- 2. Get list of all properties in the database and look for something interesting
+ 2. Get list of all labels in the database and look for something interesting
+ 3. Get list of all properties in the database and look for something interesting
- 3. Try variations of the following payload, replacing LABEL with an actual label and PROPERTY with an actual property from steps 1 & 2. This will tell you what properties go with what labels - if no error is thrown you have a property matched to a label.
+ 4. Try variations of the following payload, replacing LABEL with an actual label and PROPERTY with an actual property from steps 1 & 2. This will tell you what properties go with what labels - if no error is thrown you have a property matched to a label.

▬▬▬▬▬▬▬▬▬▬

**Exercise goal**
Only one thing is wanted in reply: the number of lines in the entries that hold the string "replacing".

**Problem solution**
2